Stalin aimed to produce enough nuclear weapons to match the United States at the time. However, the activities at Mayak became the contamination source in northern Chelyabinsk and the Ural region. The radioactive pollution was caused mainly by a lack of nuclear technology, lack of knowledge about the effects of radioactive material on the environment, and lack of a safe method of waste disposal. Workers’ safety and welfare were given little to no consideration.

In October 1951, the Mayak plant began using Lake Karachay to store nuclear wastes to stop them from getting into the Techa River. The lake was nearer to the facility than Lake Kyzyltash and was a designated dumping ground for large quantities of radioactive wastes because it could not provide sufficient cooling water. Until 1957, Lake Karachay was used to store hot radioactive material, which was later returned to the facility’s underground storage vats. However, the underground vats exploded and contaminated the entire Mayak and nearby areas. After the explosion, the administration took greater caution and spread the dumping grounds to several areas, including Lake Karachay.
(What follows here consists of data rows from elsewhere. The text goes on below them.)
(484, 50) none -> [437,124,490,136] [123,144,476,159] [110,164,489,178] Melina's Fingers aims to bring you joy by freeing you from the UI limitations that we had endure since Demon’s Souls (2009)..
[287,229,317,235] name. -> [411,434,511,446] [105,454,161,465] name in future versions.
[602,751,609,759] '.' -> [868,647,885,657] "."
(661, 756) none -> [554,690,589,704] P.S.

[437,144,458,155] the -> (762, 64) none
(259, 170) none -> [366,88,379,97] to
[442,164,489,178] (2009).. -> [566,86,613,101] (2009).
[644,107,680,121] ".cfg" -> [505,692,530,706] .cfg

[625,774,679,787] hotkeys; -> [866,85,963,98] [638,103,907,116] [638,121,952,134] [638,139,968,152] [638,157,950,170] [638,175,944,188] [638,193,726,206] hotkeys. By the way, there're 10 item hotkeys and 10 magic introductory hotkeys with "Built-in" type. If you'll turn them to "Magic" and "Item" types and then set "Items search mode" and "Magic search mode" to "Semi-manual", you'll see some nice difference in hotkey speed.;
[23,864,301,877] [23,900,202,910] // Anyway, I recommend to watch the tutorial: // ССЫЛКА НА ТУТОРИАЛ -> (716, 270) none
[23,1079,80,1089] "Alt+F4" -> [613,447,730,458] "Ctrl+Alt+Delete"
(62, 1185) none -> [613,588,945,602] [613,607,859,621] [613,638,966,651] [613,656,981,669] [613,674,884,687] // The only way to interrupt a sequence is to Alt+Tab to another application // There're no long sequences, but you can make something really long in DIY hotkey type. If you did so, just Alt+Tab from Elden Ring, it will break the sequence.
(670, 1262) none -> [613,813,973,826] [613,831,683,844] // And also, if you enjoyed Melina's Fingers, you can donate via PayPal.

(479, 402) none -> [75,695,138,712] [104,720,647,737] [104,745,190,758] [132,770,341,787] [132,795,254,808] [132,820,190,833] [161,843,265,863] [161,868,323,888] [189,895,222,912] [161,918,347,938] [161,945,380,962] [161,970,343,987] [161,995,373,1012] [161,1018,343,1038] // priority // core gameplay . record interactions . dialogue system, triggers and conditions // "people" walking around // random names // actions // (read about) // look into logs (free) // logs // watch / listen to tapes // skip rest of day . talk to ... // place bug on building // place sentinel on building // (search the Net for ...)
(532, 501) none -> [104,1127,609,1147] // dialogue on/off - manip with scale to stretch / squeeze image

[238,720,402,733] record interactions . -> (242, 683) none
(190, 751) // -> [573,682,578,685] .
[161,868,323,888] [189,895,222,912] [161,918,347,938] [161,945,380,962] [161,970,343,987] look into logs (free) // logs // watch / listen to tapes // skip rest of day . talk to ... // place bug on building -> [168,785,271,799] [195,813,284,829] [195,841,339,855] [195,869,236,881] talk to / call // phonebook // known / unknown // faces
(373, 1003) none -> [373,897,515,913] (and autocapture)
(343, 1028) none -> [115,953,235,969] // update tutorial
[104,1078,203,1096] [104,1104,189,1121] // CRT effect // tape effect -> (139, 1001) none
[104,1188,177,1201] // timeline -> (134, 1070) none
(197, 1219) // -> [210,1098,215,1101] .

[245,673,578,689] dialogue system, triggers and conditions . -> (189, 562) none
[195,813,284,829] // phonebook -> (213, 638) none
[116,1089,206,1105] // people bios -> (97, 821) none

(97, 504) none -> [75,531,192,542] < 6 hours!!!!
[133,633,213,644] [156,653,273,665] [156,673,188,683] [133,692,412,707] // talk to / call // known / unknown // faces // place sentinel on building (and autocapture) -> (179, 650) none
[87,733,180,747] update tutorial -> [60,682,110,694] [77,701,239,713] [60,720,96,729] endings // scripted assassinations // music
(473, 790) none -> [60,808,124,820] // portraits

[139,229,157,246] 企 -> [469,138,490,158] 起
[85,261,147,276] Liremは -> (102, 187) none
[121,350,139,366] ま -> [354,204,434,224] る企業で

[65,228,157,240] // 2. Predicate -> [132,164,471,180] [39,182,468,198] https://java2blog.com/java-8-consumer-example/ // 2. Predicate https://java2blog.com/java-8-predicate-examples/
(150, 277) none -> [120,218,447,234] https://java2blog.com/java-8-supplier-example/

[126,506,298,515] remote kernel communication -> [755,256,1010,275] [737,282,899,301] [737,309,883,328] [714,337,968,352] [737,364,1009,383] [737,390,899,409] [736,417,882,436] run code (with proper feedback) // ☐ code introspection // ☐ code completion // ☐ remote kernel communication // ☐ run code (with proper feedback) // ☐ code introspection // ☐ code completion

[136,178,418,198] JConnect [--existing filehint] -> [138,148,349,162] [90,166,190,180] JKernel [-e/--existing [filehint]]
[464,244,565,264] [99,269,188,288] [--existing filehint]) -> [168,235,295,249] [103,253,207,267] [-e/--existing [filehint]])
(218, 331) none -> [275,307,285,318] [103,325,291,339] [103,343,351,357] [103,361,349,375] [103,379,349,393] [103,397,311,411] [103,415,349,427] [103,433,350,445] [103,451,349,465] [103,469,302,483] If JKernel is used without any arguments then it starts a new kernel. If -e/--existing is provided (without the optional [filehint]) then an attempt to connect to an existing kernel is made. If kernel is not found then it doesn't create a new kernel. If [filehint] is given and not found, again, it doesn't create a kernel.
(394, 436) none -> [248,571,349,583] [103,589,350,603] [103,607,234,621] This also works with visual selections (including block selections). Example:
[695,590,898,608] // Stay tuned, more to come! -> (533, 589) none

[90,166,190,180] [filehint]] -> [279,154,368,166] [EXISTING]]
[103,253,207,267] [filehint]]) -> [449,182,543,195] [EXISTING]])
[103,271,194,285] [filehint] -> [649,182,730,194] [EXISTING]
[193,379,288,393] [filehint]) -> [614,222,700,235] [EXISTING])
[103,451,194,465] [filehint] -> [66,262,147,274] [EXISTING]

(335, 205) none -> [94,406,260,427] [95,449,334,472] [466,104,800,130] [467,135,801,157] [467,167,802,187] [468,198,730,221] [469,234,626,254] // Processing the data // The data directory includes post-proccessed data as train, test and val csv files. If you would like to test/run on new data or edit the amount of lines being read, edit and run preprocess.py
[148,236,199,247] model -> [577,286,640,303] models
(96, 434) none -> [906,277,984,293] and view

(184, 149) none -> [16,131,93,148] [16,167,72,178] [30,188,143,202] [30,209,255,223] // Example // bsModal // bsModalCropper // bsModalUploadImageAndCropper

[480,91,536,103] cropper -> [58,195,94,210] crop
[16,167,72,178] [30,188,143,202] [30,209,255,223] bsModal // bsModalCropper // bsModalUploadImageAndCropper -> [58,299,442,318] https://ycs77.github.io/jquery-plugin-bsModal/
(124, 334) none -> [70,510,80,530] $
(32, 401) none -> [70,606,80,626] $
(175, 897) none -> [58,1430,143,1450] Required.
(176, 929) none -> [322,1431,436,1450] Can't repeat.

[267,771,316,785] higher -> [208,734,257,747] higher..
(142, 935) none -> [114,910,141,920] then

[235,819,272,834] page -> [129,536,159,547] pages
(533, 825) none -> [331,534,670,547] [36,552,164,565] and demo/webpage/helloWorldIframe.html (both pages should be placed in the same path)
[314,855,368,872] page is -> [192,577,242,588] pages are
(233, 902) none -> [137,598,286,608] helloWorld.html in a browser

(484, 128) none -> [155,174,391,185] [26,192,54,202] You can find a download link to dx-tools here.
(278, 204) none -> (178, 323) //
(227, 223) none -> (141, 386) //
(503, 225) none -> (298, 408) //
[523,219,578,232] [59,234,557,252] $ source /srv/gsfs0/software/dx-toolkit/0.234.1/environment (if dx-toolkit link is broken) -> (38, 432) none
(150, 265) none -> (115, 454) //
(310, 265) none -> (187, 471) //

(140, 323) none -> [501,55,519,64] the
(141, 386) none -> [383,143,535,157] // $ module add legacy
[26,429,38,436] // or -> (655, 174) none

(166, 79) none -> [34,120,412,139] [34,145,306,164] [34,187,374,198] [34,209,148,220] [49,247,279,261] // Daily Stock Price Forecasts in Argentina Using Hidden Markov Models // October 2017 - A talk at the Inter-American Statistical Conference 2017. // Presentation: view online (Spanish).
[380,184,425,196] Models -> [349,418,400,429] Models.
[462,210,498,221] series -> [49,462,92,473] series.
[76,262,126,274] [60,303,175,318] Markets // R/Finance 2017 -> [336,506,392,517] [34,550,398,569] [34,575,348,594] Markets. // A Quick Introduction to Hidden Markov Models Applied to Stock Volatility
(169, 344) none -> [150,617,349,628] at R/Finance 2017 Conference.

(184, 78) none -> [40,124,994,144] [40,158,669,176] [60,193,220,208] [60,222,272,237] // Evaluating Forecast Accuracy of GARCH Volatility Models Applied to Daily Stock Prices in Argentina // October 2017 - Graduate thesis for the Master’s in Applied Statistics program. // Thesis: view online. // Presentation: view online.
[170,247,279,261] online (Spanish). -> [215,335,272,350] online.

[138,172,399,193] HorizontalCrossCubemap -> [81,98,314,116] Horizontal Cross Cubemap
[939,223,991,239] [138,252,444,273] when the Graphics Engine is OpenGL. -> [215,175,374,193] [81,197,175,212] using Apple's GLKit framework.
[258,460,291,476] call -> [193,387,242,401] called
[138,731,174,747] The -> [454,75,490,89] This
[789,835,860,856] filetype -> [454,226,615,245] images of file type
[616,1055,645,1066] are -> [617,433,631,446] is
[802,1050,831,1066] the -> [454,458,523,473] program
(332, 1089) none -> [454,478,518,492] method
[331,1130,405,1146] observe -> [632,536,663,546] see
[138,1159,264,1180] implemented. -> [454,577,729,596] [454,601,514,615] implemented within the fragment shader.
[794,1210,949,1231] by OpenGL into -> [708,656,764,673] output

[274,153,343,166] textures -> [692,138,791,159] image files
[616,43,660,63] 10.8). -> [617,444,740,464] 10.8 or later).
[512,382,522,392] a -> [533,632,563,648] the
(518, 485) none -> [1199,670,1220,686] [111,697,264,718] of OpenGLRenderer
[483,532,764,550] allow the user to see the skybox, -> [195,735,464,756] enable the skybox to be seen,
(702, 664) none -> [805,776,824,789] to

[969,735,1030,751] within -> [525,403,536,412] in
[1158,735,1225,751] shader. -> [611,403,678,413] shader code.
The lake began dying in the 1960s, with its surface area dropping to 0.15 square kilometers in 1993, from 0.5 square kilometers in 1951. In 1968, the wind blew away exposed and contaminated silt away from the lake, with the dust affecting about 500,000 people.

Current Status

Lake Karachay is currently filled with concrete blocks, placed there between 1978 and 1986. However, the hollow concrete has only prevented the lake from shifting away and not solved the pollution problem. Today, Karchay is the Earth's most polluted place, containing 4.4 exabecquerels of  radioactive material over less than a square kilometer of water. The amount of underground water contaminated by the radioactive waste in Karachay is approximately five million cubic meters. Since the lake is a water-parting site, the underground water is flowing from the lake to other directions at a rate of 80 meters per year. Thus, experts warn that even if the lake disappears from Earth, the effects related to its pollution will last for a long time.